- Your assignment -
Copy each line of the data beneath in which the word "approach" appears.

━━━━━ Excerpted records

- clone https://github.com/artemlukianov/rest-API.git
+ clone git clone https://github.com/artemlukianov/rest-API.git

━━━━━━━━━━
━━━━━ Excerpted records

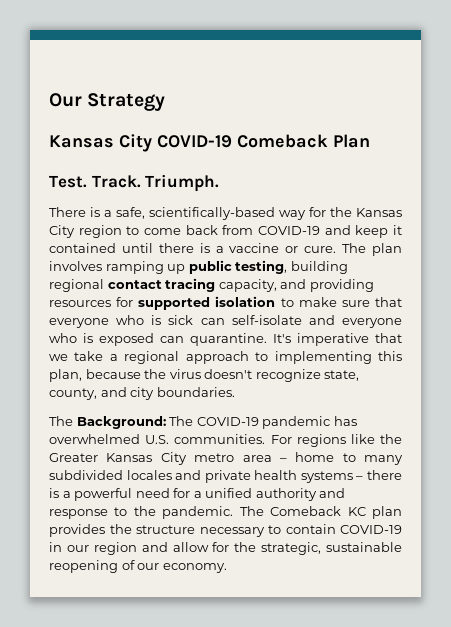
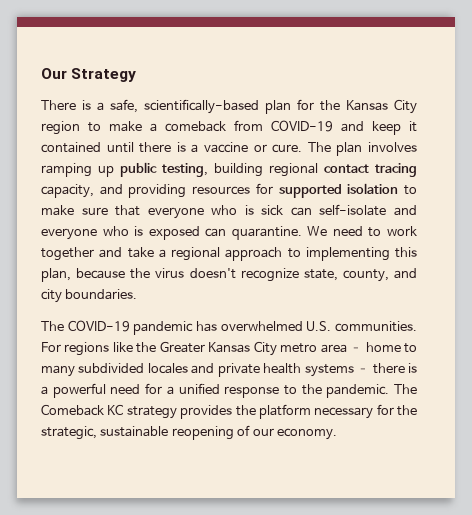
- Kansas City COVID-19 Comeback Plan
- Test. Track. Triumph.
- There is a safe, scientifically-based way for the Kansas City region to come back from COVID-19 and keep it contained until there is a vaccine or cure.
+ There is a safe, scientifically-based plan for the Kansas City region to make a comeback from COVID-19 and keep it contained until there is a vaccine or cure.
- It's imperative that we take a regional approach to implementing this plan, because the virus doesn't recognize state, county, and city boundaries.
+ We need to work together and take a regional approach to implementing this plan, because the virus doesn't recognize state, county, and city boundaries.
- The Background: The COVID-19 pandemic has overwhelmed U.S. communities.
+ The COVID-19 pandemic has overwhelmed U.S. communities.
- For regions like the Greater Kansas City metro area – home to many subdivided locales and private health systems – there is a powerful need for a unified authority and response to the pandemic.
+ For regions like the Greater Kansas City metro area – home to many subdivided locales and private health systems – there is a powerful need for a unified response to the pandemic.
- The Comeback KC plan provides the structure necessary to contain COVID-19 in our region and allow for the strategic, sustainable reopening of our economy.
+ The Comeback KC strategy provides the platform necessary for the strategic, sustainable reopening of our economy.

━━━━━━━━━━

- Exercise result -
- It's imperative that we take a regional approach to implementing this plan, because the virus doesn't recognize state, county, and city boundaries.
+ We need to work together and take a regional approach to implementing this plan, because the virus doesn't recognize state, county, and city boundaries.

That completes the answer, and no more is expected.